Self-injection by trapping of plasma electrons oscillating in rising density gradient at the vacuum-plasma interface

TL;DR

This paper models how plasma electrons get trapped in rising density gradients at vacuum-plasma interfaces, revealing new trapping mechanisms in subsequent plasmon buckets, which impacts plasma acceleration diagnostics.

Contribution

It introduces a novel understanding of electron trapping in rising density gradients, differing from the traditional down-ramp trapping, with preliminary computational validation.

Findings

Electron trapping occurs in subsequent plasmon buckets behind the driver.

Trapping reduces the Hamiltonian of each bucket, serving as a wakefield-decay probe.

Preliminary results show trapping in beam and laser-driven wakefields.

Abstract

We model the trapping of plasma $e^-$ within the density structures excited by a propagating energy source ($\beta_{S}\simeq1$) in a rising plasma density gradient. Rising density gradient leads to spatially contiguous coupled up-chirped plasmons ($d{\omega^2_{pe}(x)}/{dx}>0$). Therefore phase mixing between plasmons can lead to trapping until the plasmon field is high enough such that $e^-$ trajectories returning towards a longer wavelength see a trapping potential. Rising plasma density gradients are ubiquitous for confining the plasma within sources at the vacuum-plasma interfaces.
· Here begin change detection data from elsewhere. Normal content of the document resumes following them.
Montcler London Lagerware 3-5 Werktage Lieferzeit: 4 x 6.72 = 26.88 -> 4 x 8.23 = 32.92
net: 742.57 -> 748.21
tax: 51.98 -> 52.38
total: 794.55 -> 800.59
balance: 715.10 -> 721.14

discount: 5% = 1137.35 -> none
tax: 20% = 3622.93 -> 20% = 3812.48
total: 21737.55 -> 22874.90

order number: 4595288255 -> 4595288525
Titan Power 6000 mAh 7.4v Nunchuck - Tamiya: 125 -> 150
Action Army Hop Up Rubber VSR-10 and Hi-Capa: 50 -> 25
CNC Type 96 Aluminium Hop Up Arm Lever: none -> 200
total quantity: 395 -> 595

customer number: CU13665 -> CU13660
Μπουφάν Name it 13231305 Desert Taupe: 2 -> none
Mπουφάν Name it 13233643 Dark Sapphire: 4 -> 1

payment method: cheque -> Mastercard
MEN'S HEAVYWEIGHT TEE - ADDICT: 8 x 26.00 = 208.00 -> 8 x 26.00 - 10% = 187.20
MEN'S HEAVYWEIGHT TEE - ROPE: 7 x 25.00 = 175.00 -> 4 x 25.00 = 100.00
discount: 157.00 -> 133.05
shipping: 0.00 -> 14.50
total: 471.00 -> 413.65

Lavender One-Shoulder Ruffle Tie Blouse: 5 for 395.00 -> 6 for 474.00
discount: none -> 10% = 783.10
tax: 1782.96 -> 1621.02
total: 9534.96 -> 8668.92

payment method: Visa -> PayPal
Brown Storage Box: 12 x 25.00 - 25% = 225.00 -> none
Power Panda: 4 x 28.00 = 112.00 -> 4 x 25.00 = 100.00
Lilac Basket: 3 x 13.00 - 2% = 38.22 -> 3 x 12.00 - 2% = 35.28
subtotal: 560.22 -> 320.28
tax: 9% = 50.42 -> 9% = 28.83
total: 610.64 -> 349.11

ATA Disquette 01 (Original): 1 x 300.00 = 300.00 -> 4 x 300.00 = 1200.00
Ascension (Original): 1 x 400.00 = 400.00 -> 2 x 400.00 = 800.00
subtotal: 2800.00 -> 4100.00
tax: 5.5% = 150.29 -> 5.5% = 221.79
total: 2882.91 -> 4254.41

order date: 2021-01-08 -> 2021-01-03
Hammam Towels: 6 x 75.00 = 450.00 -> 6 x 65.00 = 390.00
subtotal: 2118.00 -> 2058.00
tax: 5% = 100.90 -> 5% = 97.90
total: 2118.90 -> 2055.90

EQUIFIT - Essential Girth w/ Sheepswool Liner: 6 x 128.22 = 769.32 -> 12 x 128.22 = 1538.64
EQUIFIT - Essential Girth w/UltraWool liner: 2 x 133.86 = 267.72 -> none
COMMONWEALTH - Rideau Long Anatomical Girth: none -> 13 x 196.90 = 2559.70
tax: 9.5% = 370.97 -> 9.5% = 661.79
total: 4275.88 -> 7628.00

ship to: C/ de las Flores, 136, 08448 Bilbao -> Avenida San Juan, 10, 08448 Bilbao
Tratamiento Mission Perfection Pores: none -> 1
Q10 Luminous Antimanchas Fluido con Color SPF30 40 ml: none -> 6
Therefore trapping of plasma-$e^-$ in a rising ramp is important for acceleration diagnostics and to understand the energy dissipation from the excited plasmon train \cite{LTE-2013}. Down-ramp in density \cite{density-transition-2001} has been used for plasma-$e^-$ trapping within the first bucket behind the driver. Here, in rising density gradient the trapping does not occur in the first plasmon bucket but in subsequent plasmon buckets behind the driver. Trapping reduces the Hamiltonian of each bucket where $e^-$ are trapped, so it is a wakefield-decay probe. Preliminary computational results for beam and laser-driven wakefield are shown.